*** Opening Data for the task ***

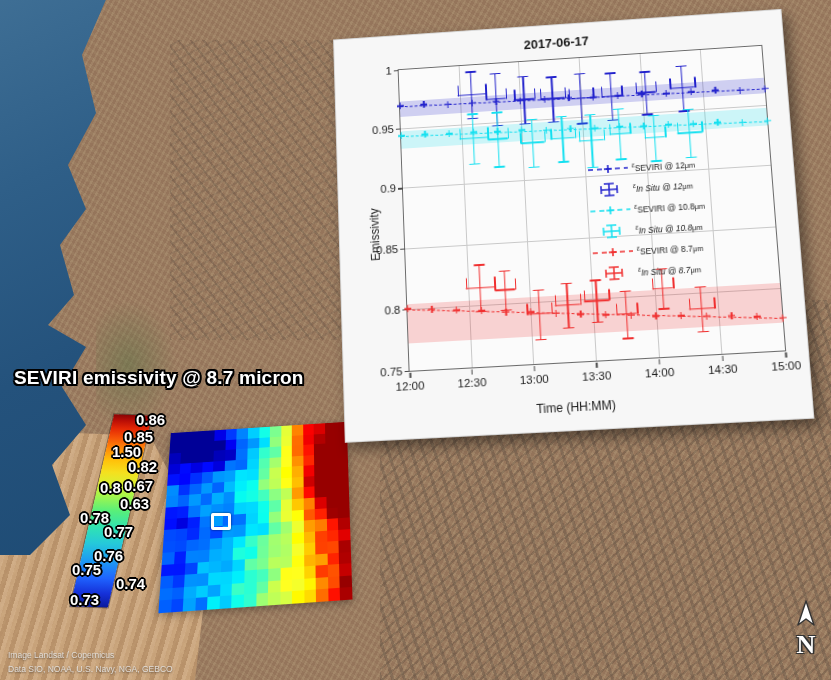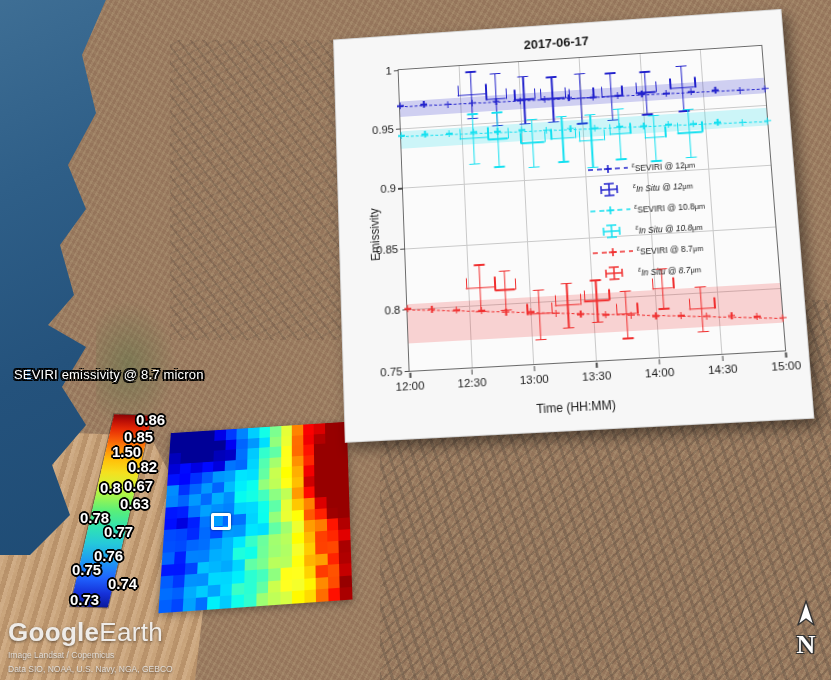--- a/index.html
+++ b/index.html
@@ -39,21 +39,21 @@
                       80px 520px, 40px 560px, 0 560px);}
   .surf{position:absolute;left:-10px;top:-5px;width:230px;height:560px;opacity:.8;
     background:linear-gradient(90deg,rgba(255,255,255,0) 72%,rgba(238,244,248,.95) 88%,rgba(255,255,255,0) 100%);
     clip-path:polygon(0 0, 118px 0, 92px 60px, 106px 118px, 78px 170px, 96px 214px, 70px 250px,
                       84px 300px, 58px 330px, 96px 352px, 72px 392px, 96px 430px, 62px 470px,
                       80px 520px, 40px 560px, 0 560px);}
   .coastveg{position:absolute;left:96px;top:300px;width:80px;height:130px;opacity:.5;
     background:radial-gradient(ellipse at 40% 50%, #5d7346, rgba(93,115,70,0) 70%);}
 
   
-  .map-title{position:absolute;left:14px;top:367px;font-size:13px;font-weight:normal;color:#fff;
+  .map-title{position:absolute;left:14px;top:367px;font-size:19px;font-weight:bold;color:#fff;
     letter-spacing:.2px;white-space:nowrap;
     text-shadow:-1.6px -1.6px 0 #000,1.6px -1.6px 0 #000,-1.6px 1.6px 0 #000,1.6px 1.6px 0 #000,
                 0 -2px 0 #000,0 2px 0 #000,-2px 0 0 #000,2px 0 0 #000;}
 
   
   .cbar-wrap{position:absolute;left:84px;top:415px;width:110px;height:195px;}
   .cbar{position:absolute;left:30px;top:0;width:38px;height:192px;
     transform:skewX(-11deg) rotate(2deg);transform-origin:top center;
     background:linear-gradient(to top,
       #0a1a9c 0%, #1530d8 7%, #1f63ff 15%, #1e9bf2 24%, #25c9da 33%,
@@ -167,21 +167,21 @@
         <div class="cbar-lbl" style="left: 40px; top: 13px;">0.85</div>
         <div class="cbar-lbl" style="left: 28px; top: 28px;">1.50</div>
         <div class="cbar-lbl" style="left: 44px; top: 43px;">0.82</div>
         <div class="cbar-lbl" style="left: 40px; top: 62px;">0.67</div>
         <div class="cbar-lbl" style="left: 16px; top: 64px;">0.8</div>
         <div class="cbar-lbl" style="left: 36px; top: 80px;">0.63</div>
         <div class="cbar-lbl" style="left: -4px; top: 94px;">0.78</div>
         <div class="cbar-lbl" style="left: 20px; top: 108px;">0.77</div>
         <div class="cbar-lbl" style="left: 10px; top: 132px;">0.76</div>
         <div class="cbar-lbl" style="left: -12px; top: 146px;">0.75</div>
-        <div class="cbar-lbl" style="left: 24px; top: 160px;">0.74</div>
+        <div class="cbar-lbl" style="left: 32px; top: 160px;">0.74</div>
         <div class="cbar-lbl" style="left: -14px; top: 176px;">0.73</div>
       </div>
   </div>
 
   <div class="patch" id="patch">
       <i style="background: rgb(0, 0, 151);"></i>
       <i style="background: rgb(0, 0, 151);"></i>
       <i style="background: rgb(0, 0, 151);"></i>
       <i style="background: rgb(0, 0, 151);"></i>
       <i style="background: rgb(0, 0, 231);"></i>
@@ -722,23 +722,20 @@
               <line x1="15" y1="1" x2="25" y2="1" stroke="#f03030" stroke-width="1.5"></line>
               <line x1="15" y1="13" x2="25" y2="13" stroke="#f03030" stroke-width="1.5"></line>
               <line x1="12" y1="3" x2="12" y2="11" stroke="#f03030" stroke-width="1.5"></line>
               <line x1="28" y1="3" x2="28" y2="11" stroke="#f03030" stroke-width="1.5"></line>
             </svg></div>
           <div class="ltxt"><span class="eps">ε</span><span class="ital">In Situ @ 8.7</span><span class="mu">μm</span></div>
         </div>
       </div>
   </div>
 
-  <div class="ge-logo">
-    <span class="b">Google</span><span>Earth</span>
-  </div>
   <div class="attr attr1">Image Landsat / Copernicus</div>
   <div class="attr attr2">Data SIO, NOAA, U.S. Navy, NGA, GEBCO</div>
 
   <div class="compass">
     <svg width="34" height="30" viewBox="0 0 34 30">
       <path d="M17 3 L25 27 L17 21 L9 27 Z" fill="#ffffff" stroke="#333" stroke-width="1.4" stroke-linejoin="round"></path>
     </svg>
     <div class="n">N</div>
   </div>
 

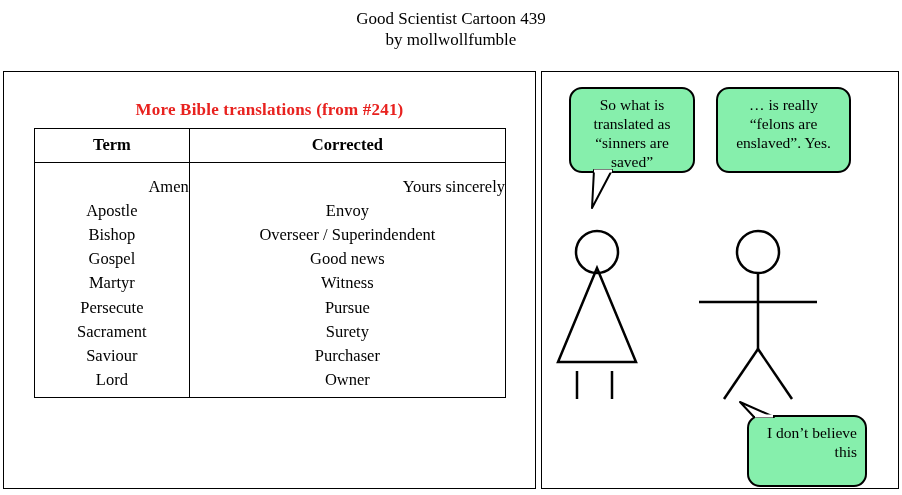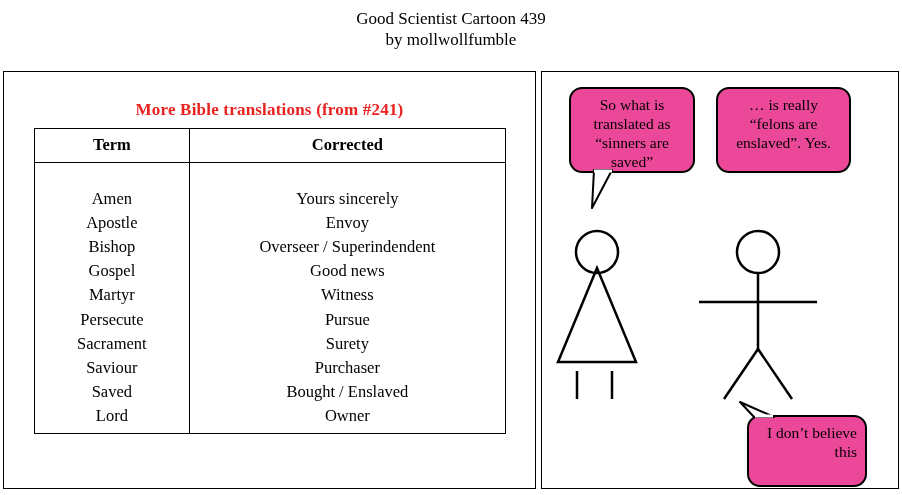--- a/index.html
+++ b/index.html
@@ -78,35 +78,36 @@
     border: 1px solid #000000;
   }
   table.trans td {
     text-align: center;
     padding: 1.5px 0;
     border-left: 1px solid #000000;
     border-right: 1px solid #000000;
     line-height: 1.28;
   }
   table.trans tr.first-body td {
-    padding-top: 25px;
+    padding-top: 13px;
+    text-align: right;
   }
   table.trans tr.last-body td {
     border-bottom: 1px solid #000000;
     padding-bottom: 7px;
   }
   table.trans col.c1 { width: 155px; }
   table.trans col.c2 { width: 317px; }
 
   
   .bubble {
     position: absolute;
     border: 2px solid #000000;
     border-radius: 13px;
-    background: #ec4899;
+    background: #86efac;
     text-align: center;
     font-size: 15.5px;
     line-height: 1.22;
     box-sizing: border-box;
     padding: 7px 8px;
   }
   .bubble-1 {
     left: 27px;
     top: 15px;
     width: 126px;
@@ -185,24 +186,20 @@
             <td>Persecute</td>
             <td>Pursue</td>
           </tr>
           <tr>
             <td>Sacrament</td>
             <td>Surety</td>
           </tr>
           <tr>
             <td>Saviour</td>
             <td>Purchaser</td>
-          </tr>
-          <tr>
-            <td>Saved</td>
-            <td>Bought / Enslaved</td>
           </tr>
           <tr class="last-body">
             <td>Lord</td>
             <td>Owner</td>
           </tr>
         </tbody>
       </table>
     </div>
   </div>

*** Closing Data for the task ***

## [Work required]
Among the lines above, find the one with "line-height: 1.28;" and the one with "-185,24 +186,20 @@". Quote both and everything between them, exactly.

## [Answer]
     line-height: 1.28;
   }
   table.trans tr.first-body td {
-    padding-top: 25px;
+    padding-top: 13px;
+    text-align: right;
   }
   table.trans tr.last-body td {
     border-bottom: 1px solid #000000;
     padding-bottom: 7px;
   }
   table.trans col.c1 { width: 155px; }
   table.trans col.c2 { width: 317px; }
 
   
   .bubble {
     position: absolute;
     border: 2px solid #000000;
     border-radius: 13px;
-    background: #ec4899;
+    background: #86efac;
     text-align: center;
     font-size: 15.5px;
     line-height: 1.22;
     box-sizing: border-box;
     padding: 7px 8px;
   }
   .bubble-1 {
     left: 27px;
     top: 15px;
     width: 126px;
@@ -185,24 +186,20 @@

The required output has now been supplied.